While this case did not determine the degree of liability appropriate for a bookseller, it did find that strict liability was too restrictive.[462] Later courts, however, were willing to set a minimum standard of liability, and that standard was set to a "know or have reason to know" standard.[463] In addition, secondary publishers are not required to investigate the contents of the messages they are delivering in order to avoid liability.[464] So far, one court has applied the *Smith*[465] analysis to computer information systems. *Cubby, Inc. v. CompuServe, Inc.*[466] is a major decision supporting the analogy of the computer information system as a republisher or disseminator of media. CompuServe was one of the first public computer information systems, founded in 1969 as a time-sharing system by H&R Block in order to make use of some of its surplus computer facilities.[467] CompuServe is now so large that it contracts out its editorial control of various discussion groups to other companies, who maintain the forum in accordance with CompuServe's general guidelines.[468] The groups maintaining the forums are similar to print publishers-they take articles submitted by users and then publish t hem, exerting editorial control over the material where necessary. CompuServe works, in essence, like an electronic book store. CompuServe sells to its users the materials that the discussion groups publish. In *Cubby*, one of the forums uploaded and made available an on-line publication which defamed the plaintiff.[469] CompuServe had no opportunity to review the periodical's contents before it was made available to CompuServe's subscribers.[470] District Judge Leisure held that, since CompuServe had no editorial control over the periodical, and CompuServe did not know or have reason to know of the defamation contained in the periodical, CompuServe was in essence "an electronic, for-profit library."[471] Like a bookstore or library, CompuServe had the option to carry or not to carry the periodical, but once the decision was made CompuServe had no editorial control over the periodical. The court recognized the function of technology and admitted that a computer database is the functional equivalent to a news distributor or a public library, and therefore, so as not to impede the flow of information, the same "know or have reason to know" standard should apply.[472]

This holding has a number of profound implications for the law governing computer information systems. First, it establishes a clear determination of SYSOP liability: where the SYSOP does not exert editorial control, and does not know or have reason to k now of the dissemination of offensive material, he or she cannot be held liable. This also implies that once a SYSOP is made aware, or has reason to believe, that the computer system is being used for illegal purposes, he or she is obligated to remedy the situation under penalty of liability. It also implies that a SYSOP can reduce potential liability by avoiding awareness of message content on his or her system, limited by the "reason to know" element-a SYSOP could not, however, escape liability by sticking his or her head in the sand while knowing that the computer information system was likely being used for illicit purposes. The scope of this holding is arguably broad, especially since the court relied on an obscenity case to determine a defamation issue. This means that the same standard may now apply in both defamation and obscenity cases involving computer systems whose operators do not exert editorial control.[473] However, the decision also may be limited to systems so large that the System Operator could not monitor the entire system's content.

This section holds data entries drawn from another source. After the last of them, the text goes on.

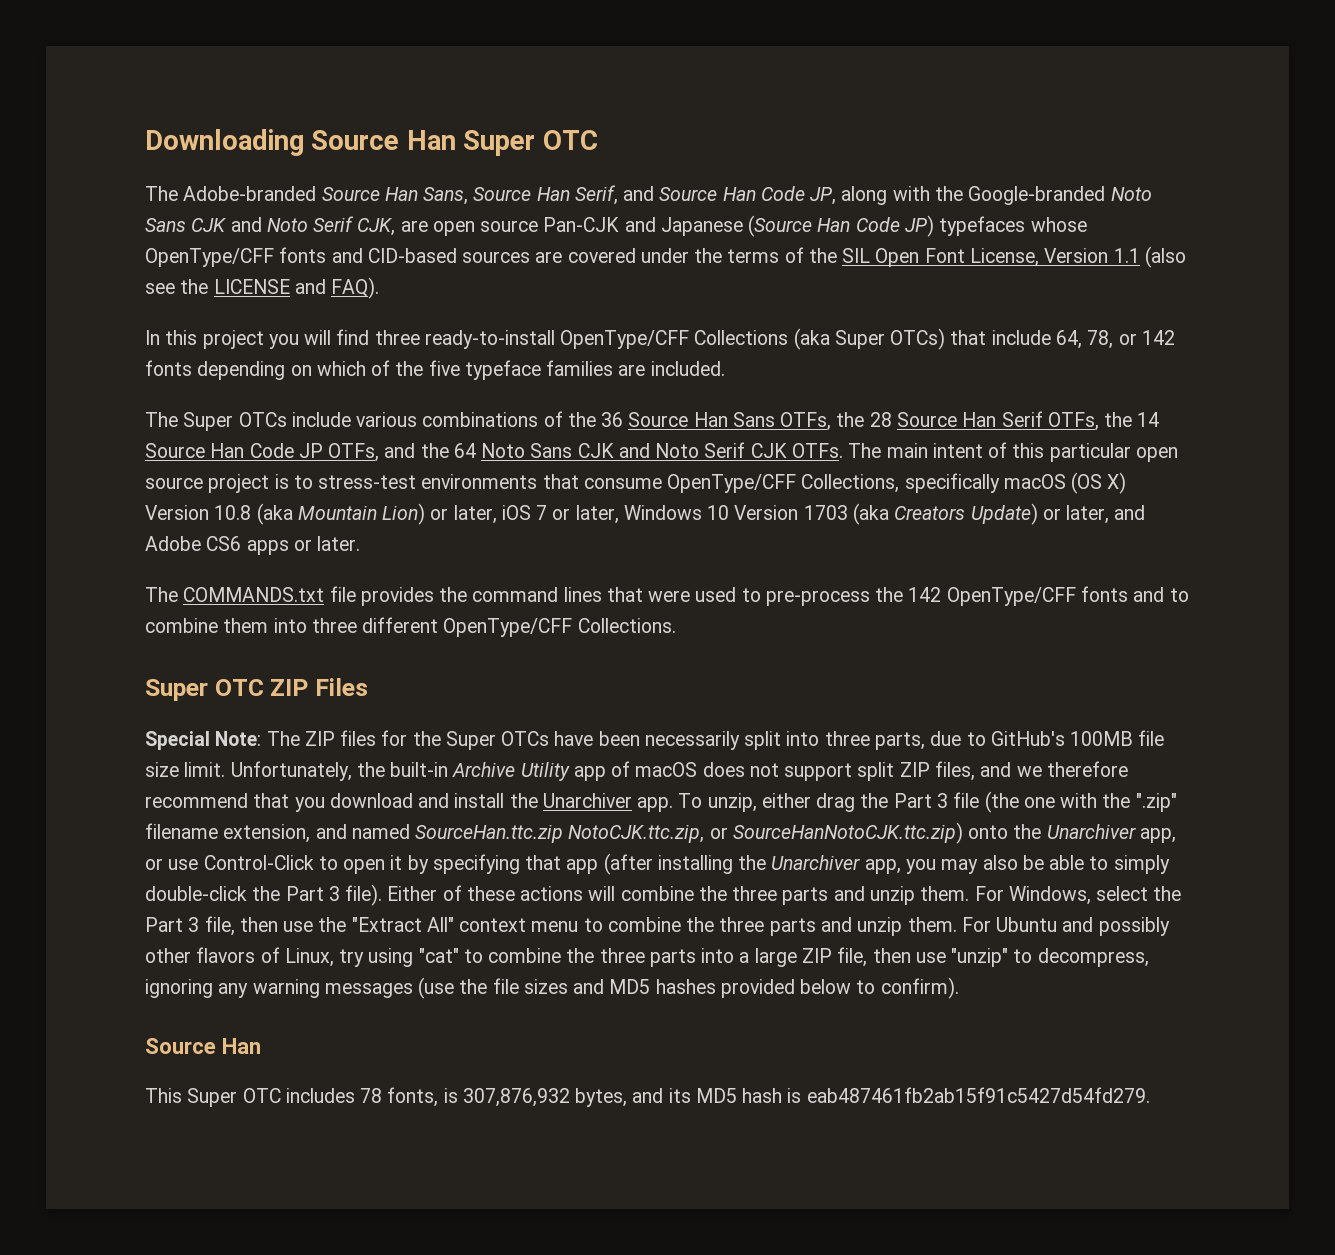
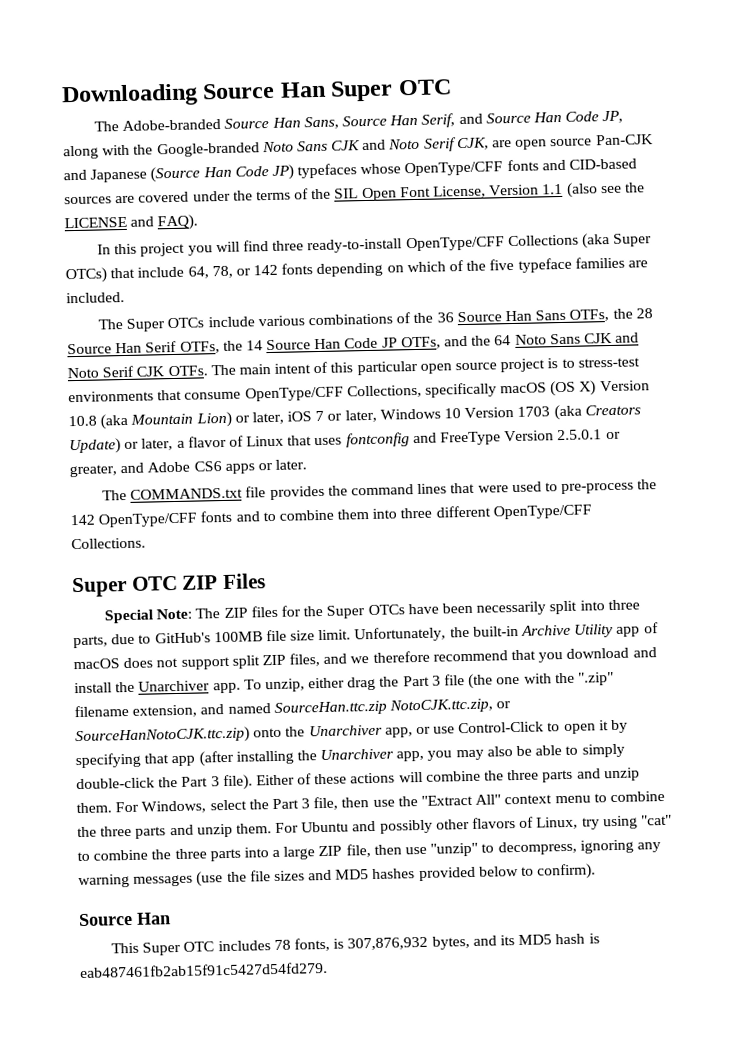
(1110, 514) none -> [176,429,621,448] [69,464,117,478] a flavor of Linux that uses fontconfig and FreeType Version 2.5.0.1 or greater,

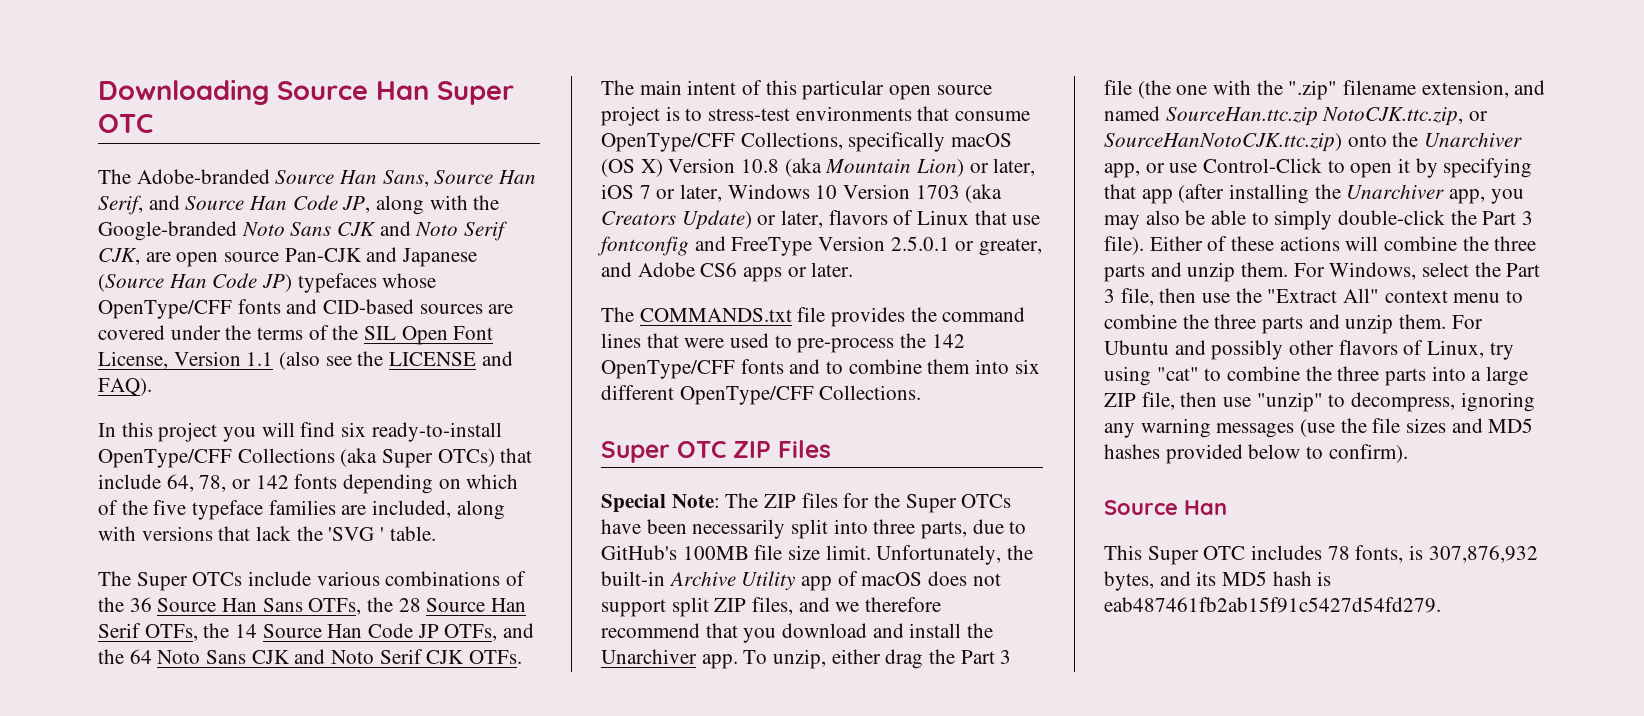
[272,240,305,251] three -> [341,422,367,437] six
[66,291,125,304] included. -> [372,500,505,520] [98,526,436,541] included, along with versions that lack the 'SVG ' table.
[176,435,227,448] a flavor -> [828,210,888,225] flavors
[314,437,343,446] uses -> [1012,215,1041,225] use
[400,507,433,519] three -> [1014,359,1040,374] six

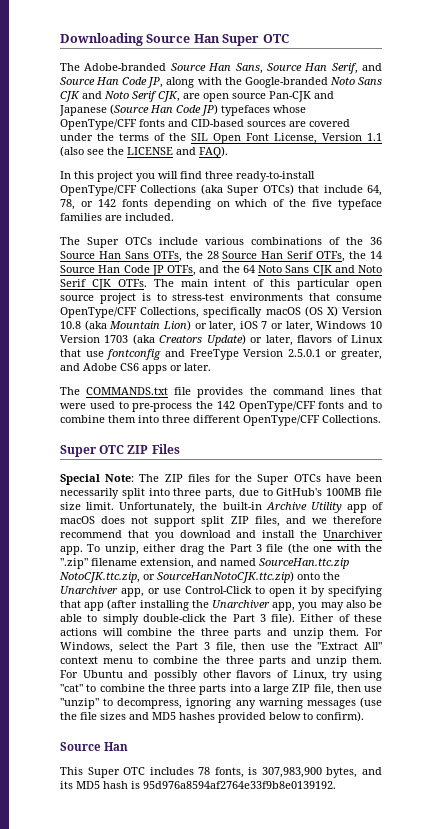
[341,422,367,437] six -> [205,171,233,179] three
[372,500,505,520] [98,526,436,541] included, along with versions that lack the 'SVG ' table. -> [125,213,174,221] included.
[1014,359,1040,374] six -> [162,415,190,423] three
[1428,545,1538,563] 307,876,932 -> [261,767,322,778] 307,983,900
[1104,597,1441,613] eab487461fb2ab15f91c5427d54fd279. -> [143,781,336,789] 95d976a8594af2764e33f9b8e0139192.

C. Information System as Common Carrier

Network transmissions, E-mail, and some other features of a computer information systems such as "chat" features all work in a way similar to a common carrier. A common carrier is a service that:

"is [of] a quasi-public character, which arises out of the undertaking 'to carry for all people indifferently ... .' This does not mean that the particular services offered must practically be available to the entire public; a specialized carrier whose service is of possible use to only a fraction of the population may nonetheless be a common carrier if he [or she] holds himself [or herself] out to serve indifferently all potential users."[474]

Importantly, a computer information system need not be classified according to only one communications analogy - a system can act at times like a publisher, and at times like a common carrier. A service is defined as a common carrier when it acts as such based on the way it conducts its activities.[475]

Common carriers have generally been considered secondary publishers,[476] and as such, have traditionally functioned under a reduced standard of liability.[477] That standard is, once again, a "know or have reason to know" standard of liability.[478] This standard has been widely adopted and applied to the electronic communications media: from telegraph,[479] to telephone,[480] and even to options such as telephone answering services.[481] There are a number of reasons for applying a knowing standard to a common carrier.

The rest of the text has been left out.